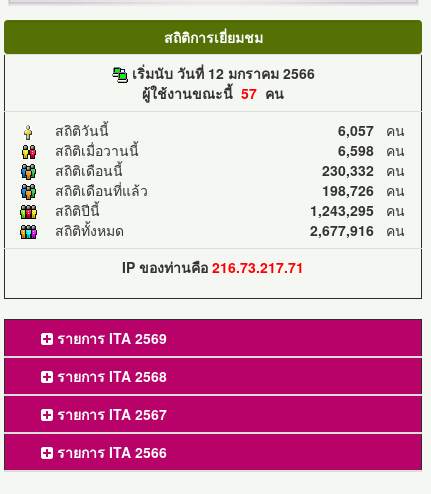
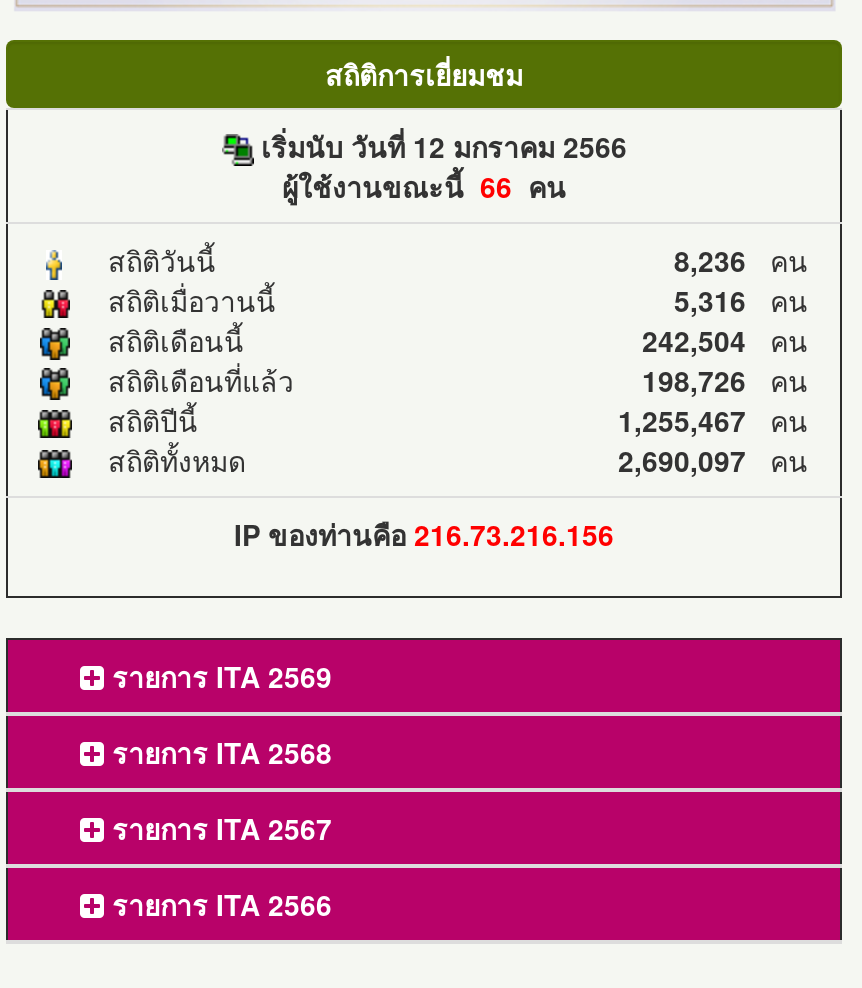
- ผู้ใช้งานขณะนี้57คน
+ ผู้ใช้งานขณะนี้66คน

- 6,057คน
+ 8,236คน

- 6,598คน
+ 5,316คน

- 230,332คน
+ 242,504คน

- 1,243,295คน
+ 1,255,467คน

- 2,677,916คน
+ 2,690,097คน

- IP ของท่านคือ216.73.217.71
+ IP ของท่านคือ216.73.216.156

·····

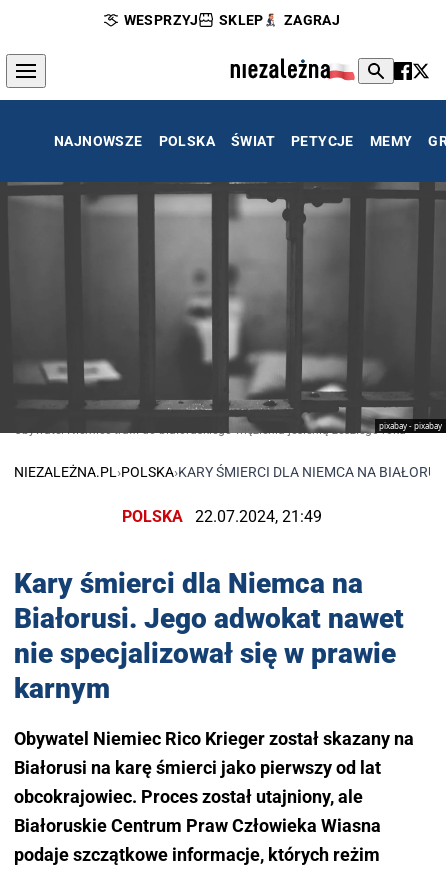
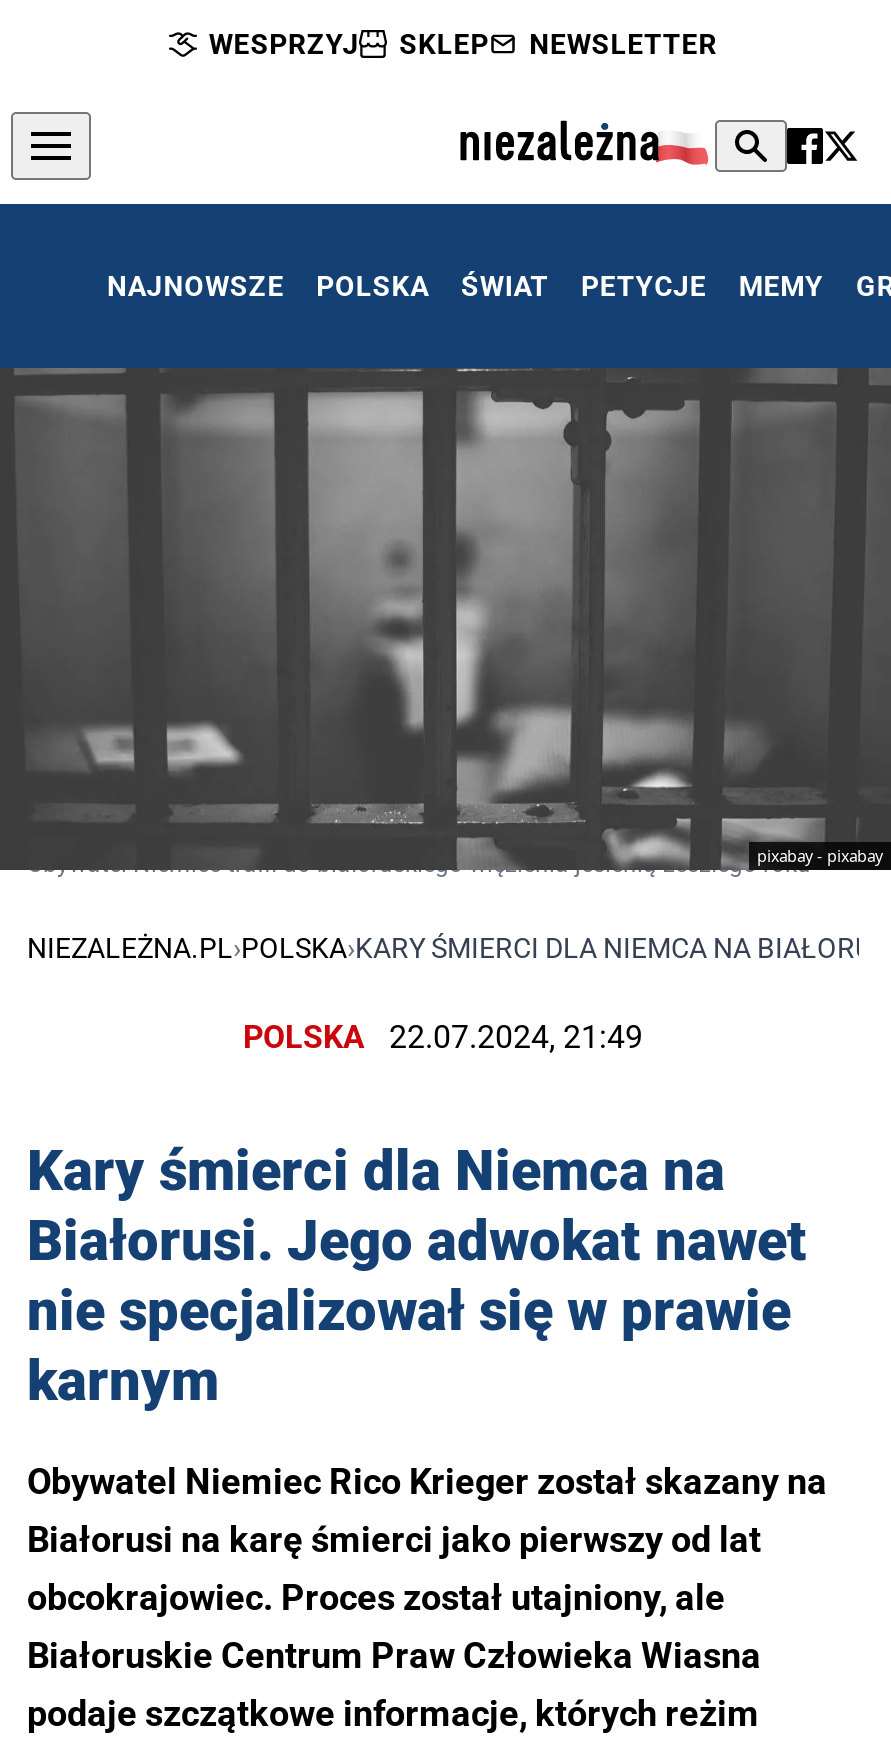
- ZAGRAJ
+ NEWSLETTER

·····

**Task directions**
Copy each line of the records that has "ของท" in it.

**Exercise result**
- IP ของท่านคือ216.73.217.71
+ IP ของท่านคือ216.73.216.156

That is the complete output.